Split Files with Standard Unix Tools

Use head, tail, or split to extract a manageable portion of a large file before sending it to Gemini CLI.

# Analyze just the first 500 lines of a large log

head -n 500 server.log | gemini "Summarize the errors in this excerpt"

# Inspect the most recent entries

tail -n 200 server.log | gemini "What happened in the last 200 lines?"

Process Files in Chunks with a Loop

For large datasets or lengthy source files, split the file into numbered parts and iterate over them, collecting results into a summary file.

# Split a large CSV into 1000-line chunks

split -l 1000 large_data.csv chunk_

for f in chunk_*; do

gemini "Extract anomalies from this data slice" < "$f" >> anomalies.txt

done

Focus on Relevant Sections

Instead of sending an entire file, use grep or sed to extract only the section relevant to your question. This keeps the prompt small and the response more focused.

# Extract only lines containing ERROR before analyzing

grep "ERROR" app.log | gemini "Categorize these errors by type"

# Extract a specific function from a large source file

sed -n '/^def authenticate/,/^def /p' auth.py | gemini "Review this function"

Common File Operation Use Cases

Log Analysis

Extract insights from application logs and error reports to quickly pinpoint root causes without manual scanning.

Code Review

Automated code quality assessment and improvement suggestions across single files or entire modules.

Configuration Validation

Check configuration files for syntax errors, missing required fields, and deviations from best practices.

Data Processing

Transform and analyze CSV, JSON, and YAML data files, converting formats or extracting summaries in a single command.

Frequently Asked Questions

Can Gemini CLI process binary files like images or PDFs?

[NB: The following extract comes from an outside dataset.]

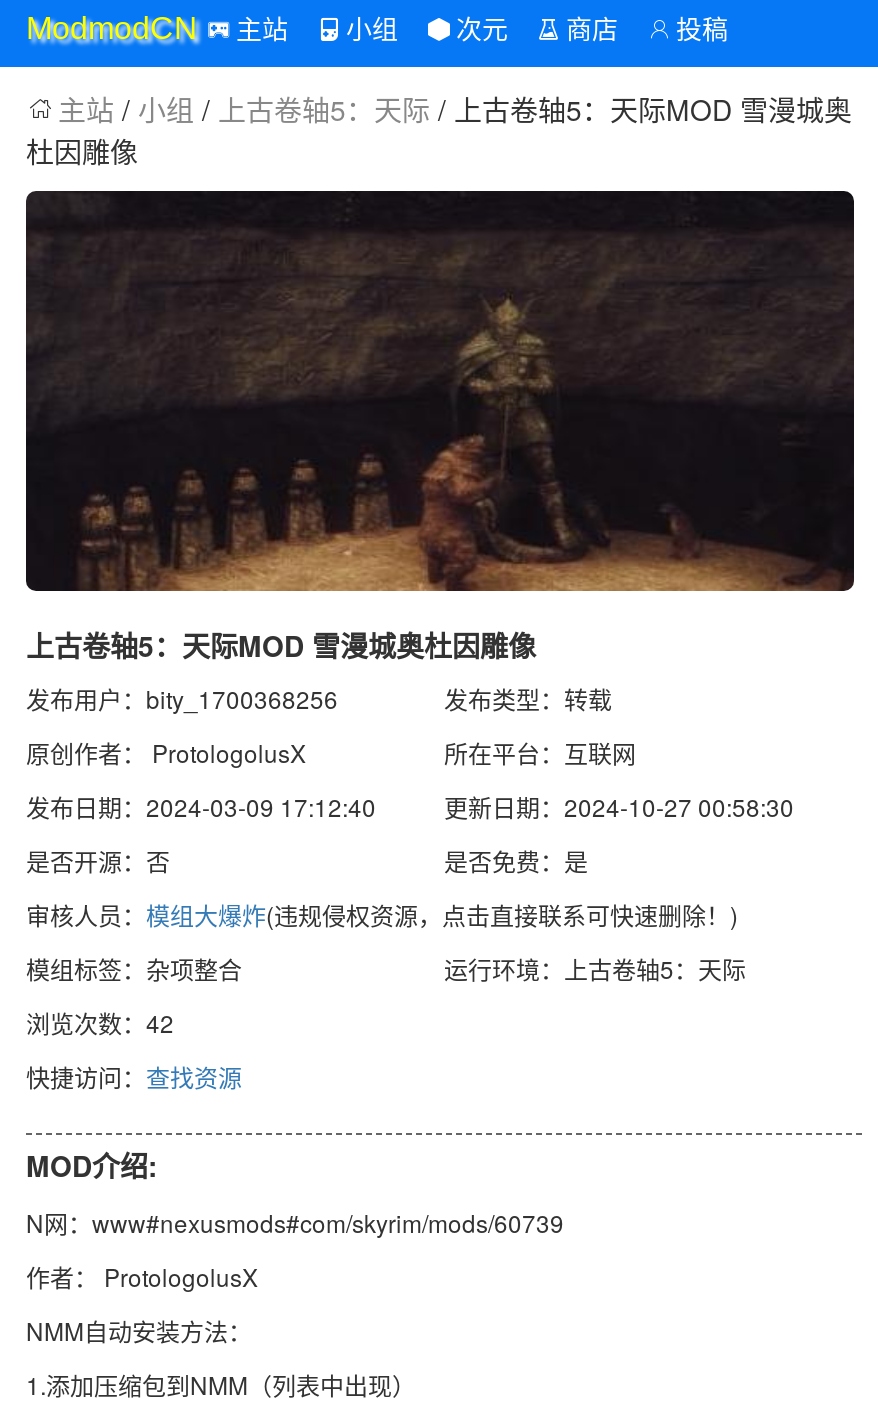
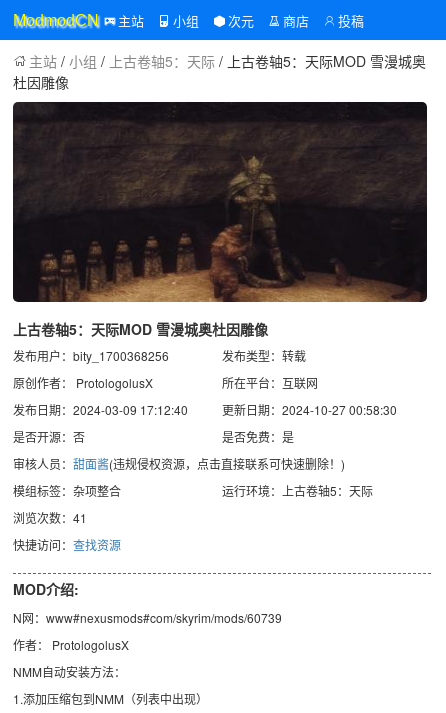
- 审核人员：模组大爆炸(违规侵权资源，点击直接联系可快速删除！)
+ 审核人员：甜面酱(违规侵权资源，点击直接联系可快速删除！)

- 浏览次数：42
+ 浏览次数：41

Gemini CLI is primarily designed for text-based files such as source code, logs, JSON, YAML, Markdown, and plain text. For PDFs, you can first convert them to text using a tool like pdftotext and then pipe the output to Gemini CLI. Direct binary image analysis is not supported via the CLI file redirection syntax.

How do I prevent Gemini CLI from modifying my original files?

Use output redirection to write results to a new file rather than overwriting the source. For example: gemini "Refactor this code" < original.py > refactored.py. Always keep a backup or use version control before running transformation commands on important files.

What is the file size limit for Gemini CLI file operations?

Gemini CLI inherits the context window limit of the underlying Gemini model. For very large files, split them into smaller chunks and process each part individually — see the "Working with Large Files" section above for concrete examples. Files smaller than a few hundred kilobytes generally work without issues.